## What needs to be done
Transcribe each entry so that nothing differs from the original.

[Records to use]

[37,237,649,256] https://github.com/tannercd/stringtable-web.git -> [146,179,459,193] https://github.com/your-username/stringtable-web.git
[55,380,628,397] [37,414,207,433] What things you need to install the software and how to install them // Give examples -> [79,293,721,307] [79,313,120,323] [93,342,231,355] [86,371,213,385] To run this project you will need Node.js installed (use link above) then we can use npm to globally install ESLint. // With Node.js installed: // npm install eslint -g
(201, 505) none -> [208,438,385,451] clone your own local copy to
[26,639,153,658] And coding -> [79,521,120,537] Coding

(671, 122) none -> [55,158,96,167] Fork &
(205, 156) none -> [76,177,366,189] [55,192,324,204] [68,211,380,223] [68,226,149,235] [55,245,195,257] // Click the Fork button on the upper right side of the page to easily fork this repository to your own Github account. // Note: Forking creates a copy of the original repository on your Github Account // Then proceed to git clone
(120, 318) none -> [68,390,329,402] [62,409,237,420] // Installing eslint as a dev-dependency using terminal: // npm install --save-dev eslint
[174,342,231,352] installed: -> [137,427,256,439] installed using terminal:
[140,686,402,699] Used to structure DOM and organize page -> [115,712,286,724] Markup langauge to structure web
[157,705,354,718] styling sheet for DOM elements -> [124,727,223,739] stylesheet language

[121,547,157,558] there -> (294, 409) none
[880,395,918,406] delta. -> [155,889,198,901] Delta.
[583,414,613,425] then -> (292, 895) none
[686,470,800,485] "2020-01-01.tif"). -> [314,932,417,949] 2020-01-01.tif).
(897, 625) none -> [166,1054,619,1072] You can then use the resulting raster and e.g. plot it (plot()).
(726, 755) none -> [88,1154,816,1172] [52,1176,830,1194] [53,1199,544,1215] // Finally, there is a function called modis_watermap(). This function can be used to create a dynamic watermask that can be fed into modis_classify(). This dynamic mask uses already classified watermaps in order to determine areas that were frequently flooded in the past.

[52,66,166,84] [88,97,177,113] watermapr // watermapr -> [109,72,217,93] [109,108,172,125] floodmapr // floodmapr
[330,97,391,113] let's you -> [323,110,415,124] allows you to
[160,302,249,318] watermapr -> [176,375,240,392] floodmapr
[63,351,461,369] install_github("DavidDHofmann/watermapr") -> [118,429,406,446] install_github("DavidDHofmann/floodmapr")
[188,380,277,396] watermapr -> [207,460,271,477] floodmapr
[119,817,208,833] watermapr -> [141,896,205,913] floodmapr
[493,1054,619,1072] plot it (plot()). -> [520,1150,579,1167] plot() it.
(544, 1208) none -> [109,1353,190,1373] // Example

[/Records to use]

## Answer area
[37,237,649,256] https://github.com/tannercd/stringtable-web.git -> [146,179,459,193] https://github.com/your-username/stringtable-web.git
[55,380,628,397] [37,414,207,433] What things you need to install the software and how to install them // Give examples -> [79,293,721,307] [79,313,120,323] [93,342,231,355] [86,371,213,385] To run this project you will need Node.js installed (use link above) then we can use npm to globally install ESLint. // With Node.js installed: // npm install eslint -g
(201, 505) none -> [208,438,385,451] clone your own local copy to
[26,639,153,658] And coding -> [79,521,120,537] Coding

(671, 122) none -> [55,158,96,167] Fork &
(205, 156) none -> [76,177,366,189] [55,192,324,204] [68,211,380,223] [68,226,149,235] [55,245,195,257] // Click the Fork button on the upper right side of the page to easily fork this repository to your own Github account. // Note: Forking creates a copy of the original repository on your Github Account // Then proceed to git clone
(120, 318) none -> [68,390,329,402] [62,409,237,420] // Installing eslint as a dev-dependency using terminal: // npm install --save-dev eslint
[174,342,231,352] installed: -> [137,427,256,439] installed using terminal:
[140,686,402,699] Used to structure DOM and organize page -> [115,712,286,724] Markup langauge to structure web
[157,705,354,718] styling sheet for DOM elements -> [124,727,223,739] stylesheet language

[121,547,157,558] there -> (294, 409) none
[880,395,918,406] delta. -> [155,889,198,901] Delta.
[583,414,613,425] then -> (292, 895) none
[686,470,800,485] "2020-01-01.tif"). -> [314,932,417,949] 2020-01-01.tif).
(897, 625) none -> [166,1054,619,1072] You can then use the resulting raster and e.g. plot it (plot()).
(726, 755) none -> [88,1154,816,1172] [52,1176,830,1194] [53,1199,544,1215] // Finally, there is a function called modis_watermap(). This function can be used to create a dynamic watermask that can be fed into modis_classify(). This dynamic mask uses already classified watermaps in order to determine areas that were frequently flooded in the past.

[52,66,166,84] [88,97,177,113] watermapr // watermapr -> [109,72,217,93] [109,108,172,125] floodmapr // floodmapr
[330,97,391,113] let's you -> [323,110,415,124] allows you to
[160,302,249,318] watermapr -> [176,375,240,392] floodmapr
[63,351,461,369] install_github("DavidDHofmann/watermapr") -> [118,429,406,446] install_github("DavidDHofmann/floodmapr")
[188,380,277,396] watermapr -> [207,460,271,477] floodmapr
[119,817,208,833] watermapr -> [141,896,205,913] floodmapr
[493,1054,619,1072] plot it (plot()). -> [520,1150,579,1167] plot() it.
(544, 1208) none -> [109,1353,190,1373] // Example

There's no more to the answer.